Rather than offering ourselves self-congratulatory citations because we threw a party for some young people, why don't we get to the hard work of building longterm programs that require organizational collaboration, financial investment, political will, evidence-based outcomes and personal commitment? Most importantly a strategy to reduce violence period in Norristown will require both vision and LEADERSHIP.

Don't you know every time I walk these streets on Friday and Saturday and talk with our youth, they still say they need something to do. Folks, their needs don't end when our one-time event ends. And their needs don't end when PAL and Carver and churches close their doors for the evening. Their needs are ongoing, and so our efforts have to be ongoing.

When August 29th rolls around, and the weekend is over -- who is going to help these kids use the school supplies they got? When the weekend is over, who is going to help these kids eat, if the best meals they had all week were at our events?
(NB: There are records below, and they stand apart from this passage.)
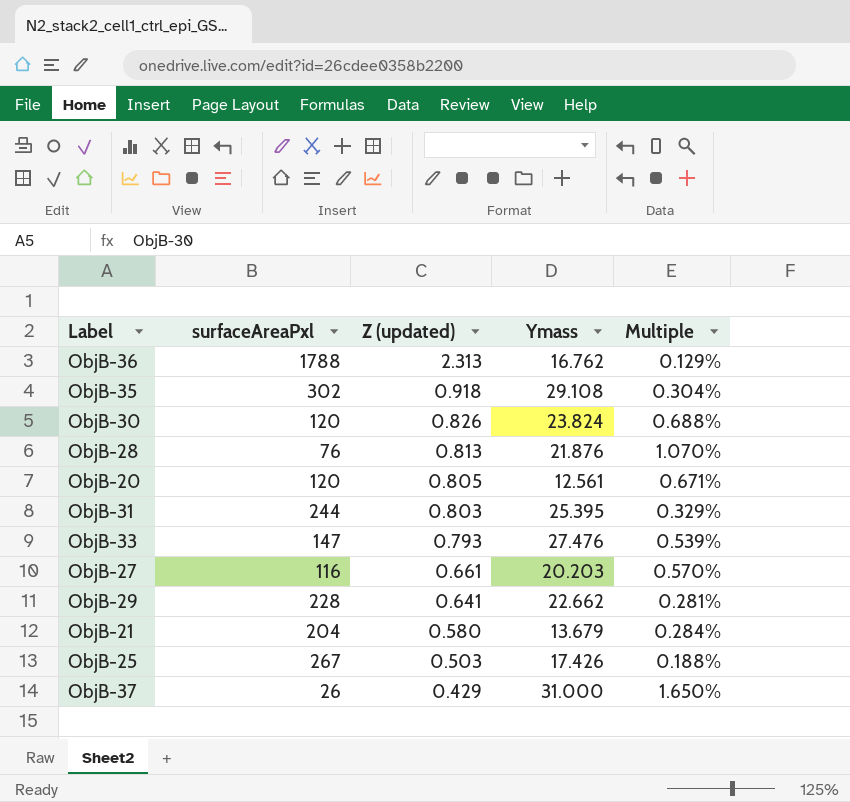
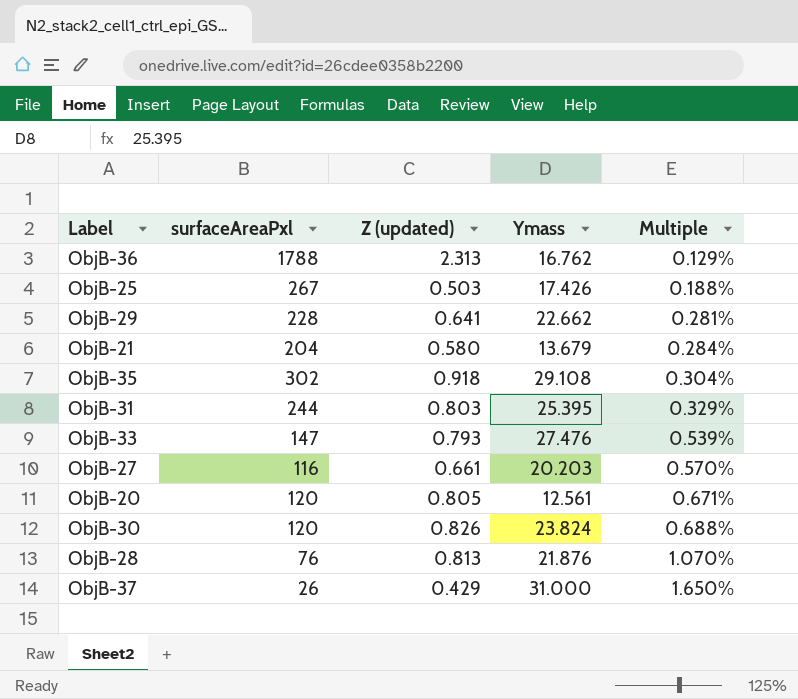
row order: Z (updated) descending -> Multiple ascending

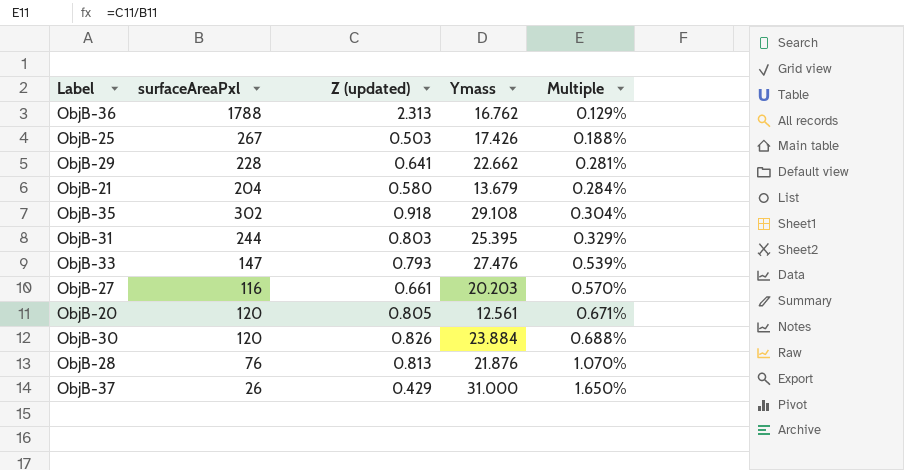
ObjB-30 | Ymass: 23.824 -> 23.884

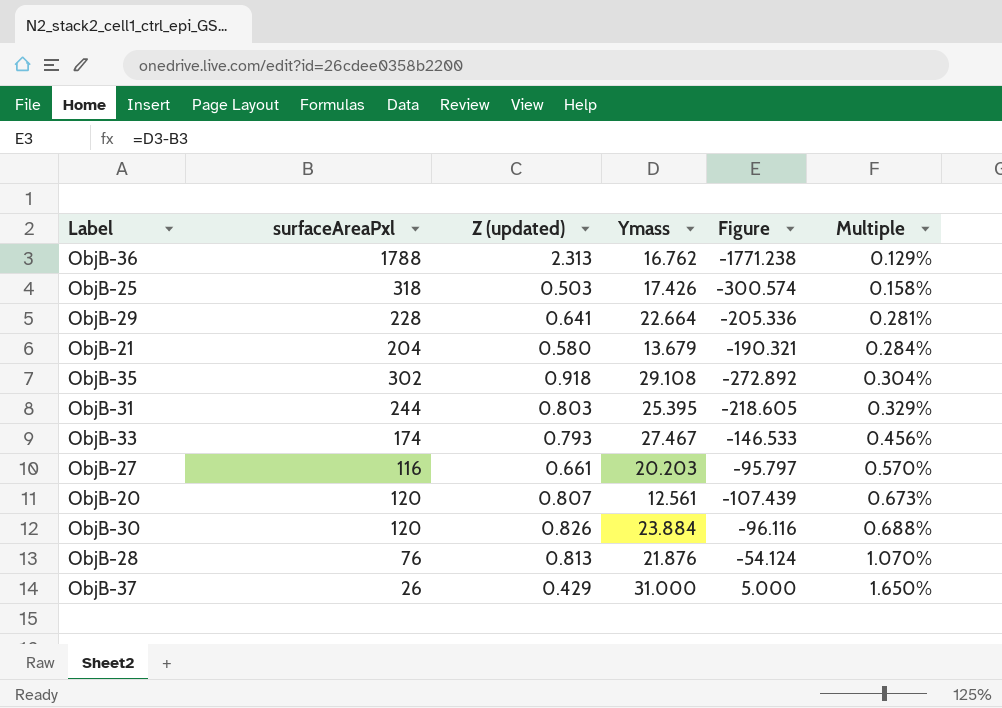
column Figure | formula: none -> [Ymass] - [surfaceAreaPxl]
ObjB-25 | surfaceAreaPxl: 267 -> 318
ObjB-25 | Multiple: 0.188% -> 0.158%
ObjB-29 | Ymass: 22.662 -> 22.664
ObjB-33 | surfaceAreaPxl: 147 -> 174
ObjB-33 | Ymass: 27.476 -> 27.467
ObjB-33 | Multiple: 0.539% -> 0.456%
ObjB-20 | Z (updated): 0.805 -> 0.807
ObjB-20 | Multiple: 0.671% -> 0.673%

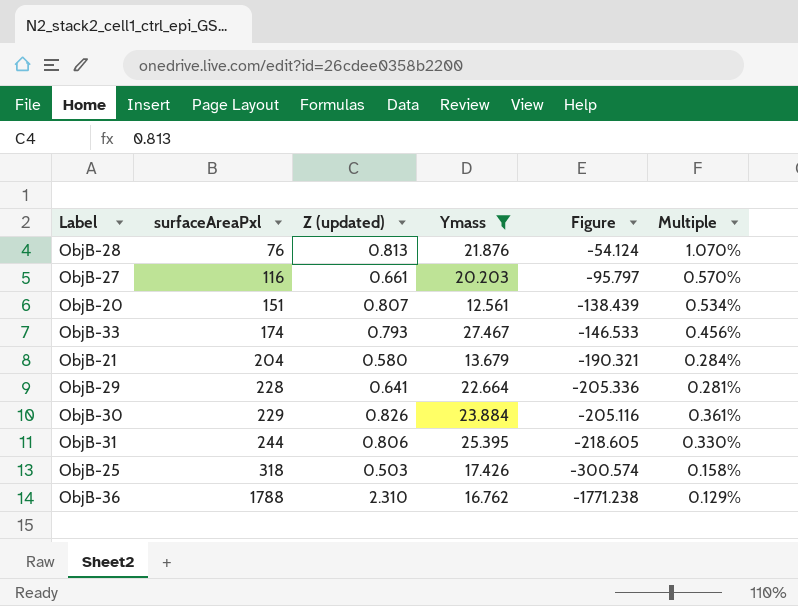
filter: none -> Ymass <= 27.467
row order: Multiple ascending -> surfaceAreaPxl ascending
ObjB-20 | surfaceAreaPxl: 120 -> 151
ObjB-20 | Figure: -107.439 -> -138.439
ObjB-20 | Multiple: 0.673% -> 0.534%
ObjB-30 | surfaceAreaPxl: 120 -> 229
ObjB-30 | Figure: -96.116 -> -205.116
ObjB-30 | Multiple: 0.688% -> 0.361%
ObjB-31 | Z (updated): 0.803 -> 0.806
ObjB-31 | Multiple: 0.329% -> 0.330%
ObjB-36 | Z (updated): 2.313 -> 2.310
The social traumas, which give rise to youth violence, don't disappear because we all did the electric slide at a community party. If only life was that simple.

But it's not. Philadelphia Police Commissioner Charles Ramsey -- who is dealing with a much larger problem of youth violence than Norristown, put it best in a recent article, where he said, "people want easy solutions to complicated problems. Parenting is a part of this but not all of it. . . . It's not all the schools' fault."

I pray soon that these festivals and parties will mark only milestones in a year-long effort of the day-to-day hard work to reach young people, save as many as possible, and to remove from our community those who refuse to turn around. It's going to take grassroots organizations, churches, police departments, district attorneys, the school district, and it's going to take a commitment to stop fighting over a date, and who gets the money, and who is in charge, to submitting to the scrutiny of research, the proof of a track record, and the commitment of working together. After all, we are only a town of 3.2 square miles.

We have a complicated problem on our hands -- we are not called to save dates, we are called to save lives.